* _Exercise description_: Please copy out each line of the entries in which "createStatefulSet" appears.

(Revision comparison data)
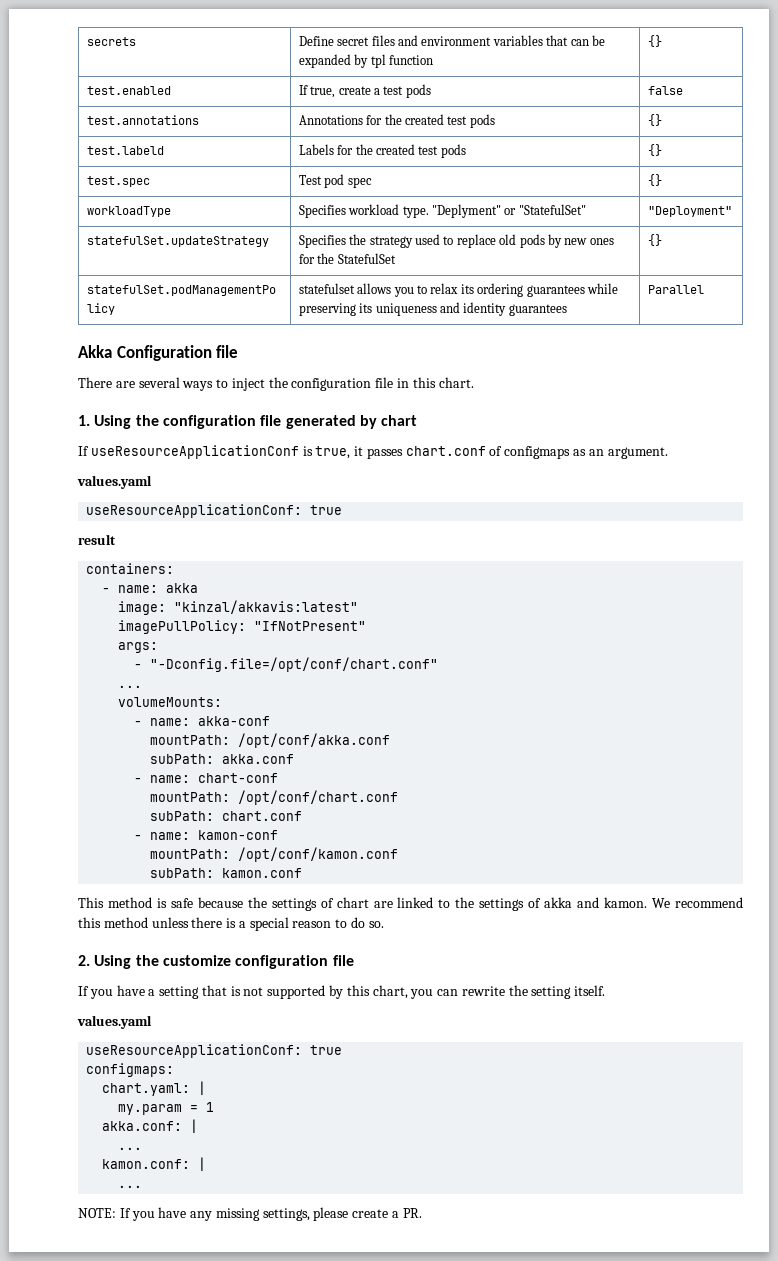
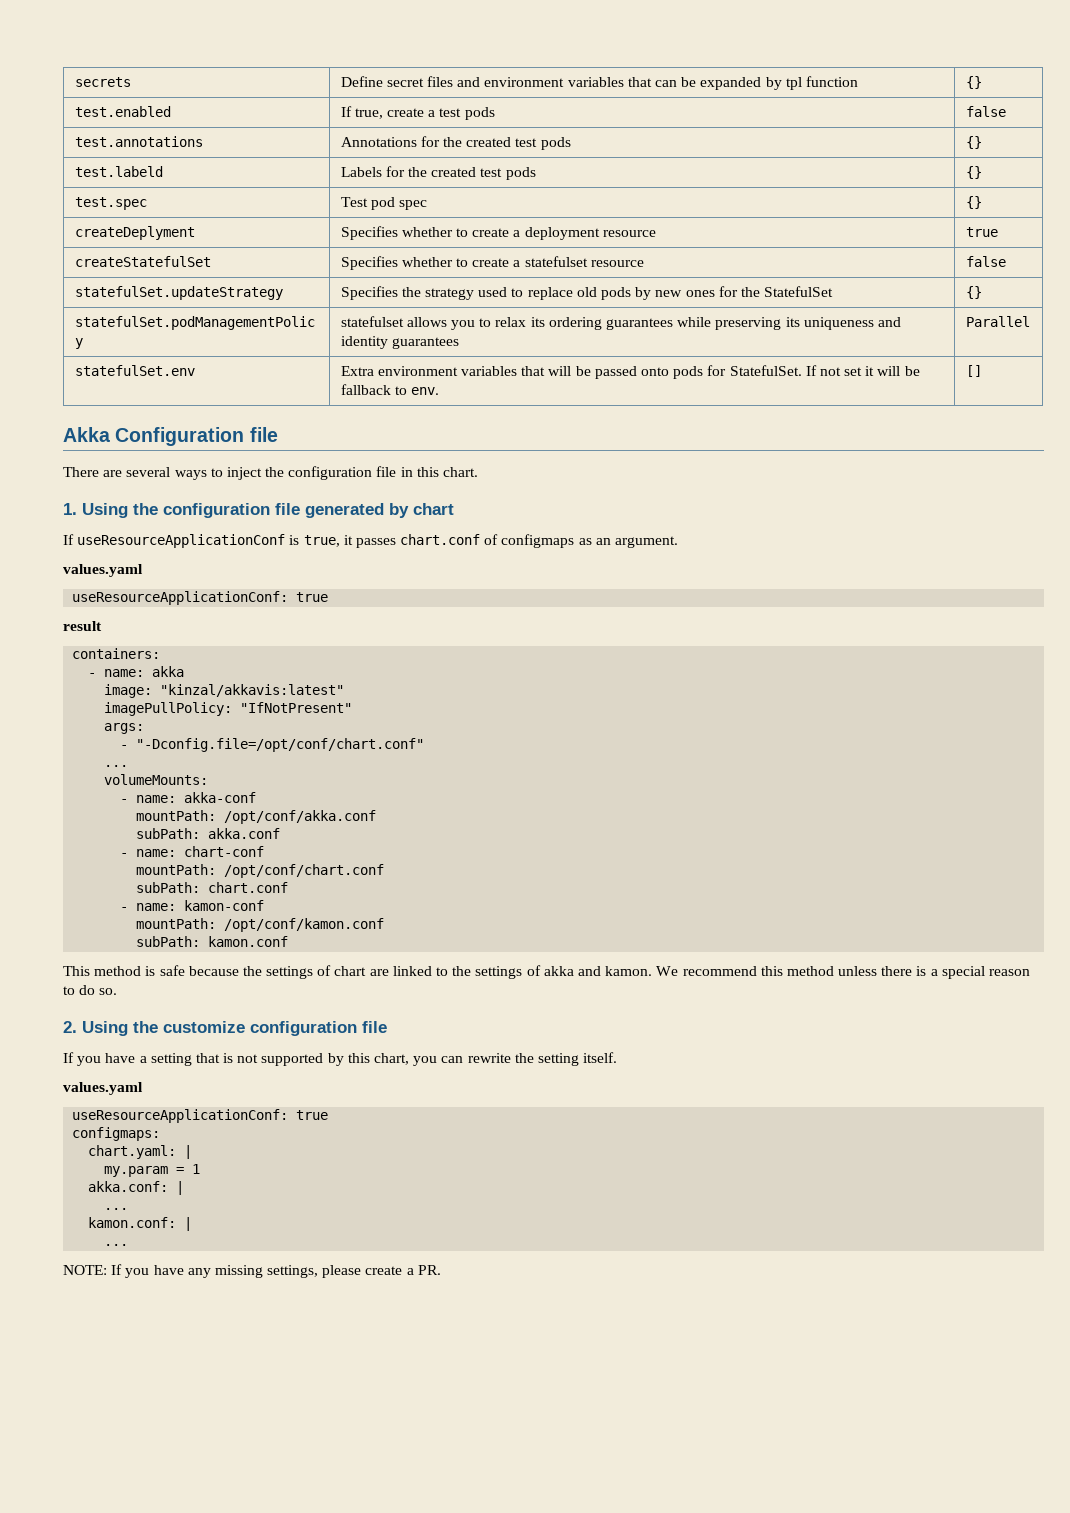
- workloadType | Specifies workload type. "Deplyment" or "StatefulSet" | "Deployment"
+ createDeplyment | Specifies whether to create a deployment resource | true
+ createStatefulSet | Specifies whether to create a statefulset resource | false
+ statefulSet.env | Extra environment variables that will be passed onto pods for StatefulSet. If not set it will be fallback to env. | []

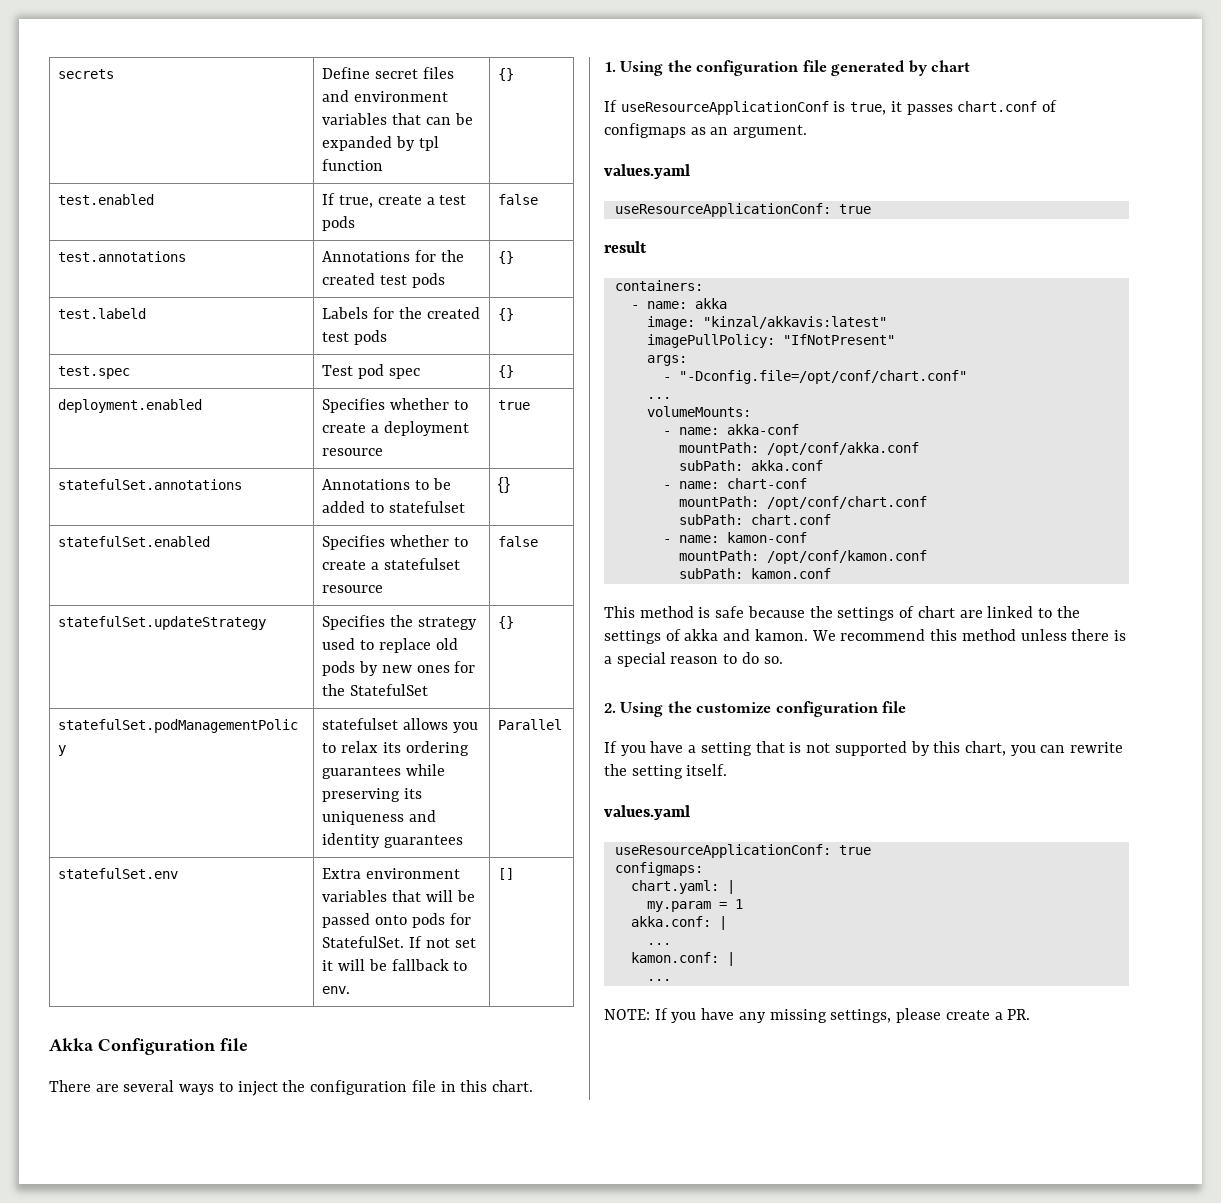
- createDeplyment | Specifies whether to create a deployment resource | true
+ deployment.enabled | Specifies whether to create a deployment resource | true
- createStatefulSet | Specifies whether to create a statefulset resource | false
+ statefulSet.annotations | Annotations to be added to statefulset | {}
+ statefulSet.enabled | Specifies whether to create a statefulset resource | false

* _Problem solution_:
+ createStatefulSet | Specifies whether to create a statefulset resource | false
- createStatefulSet | Specifies whether to create a statefulset resource | false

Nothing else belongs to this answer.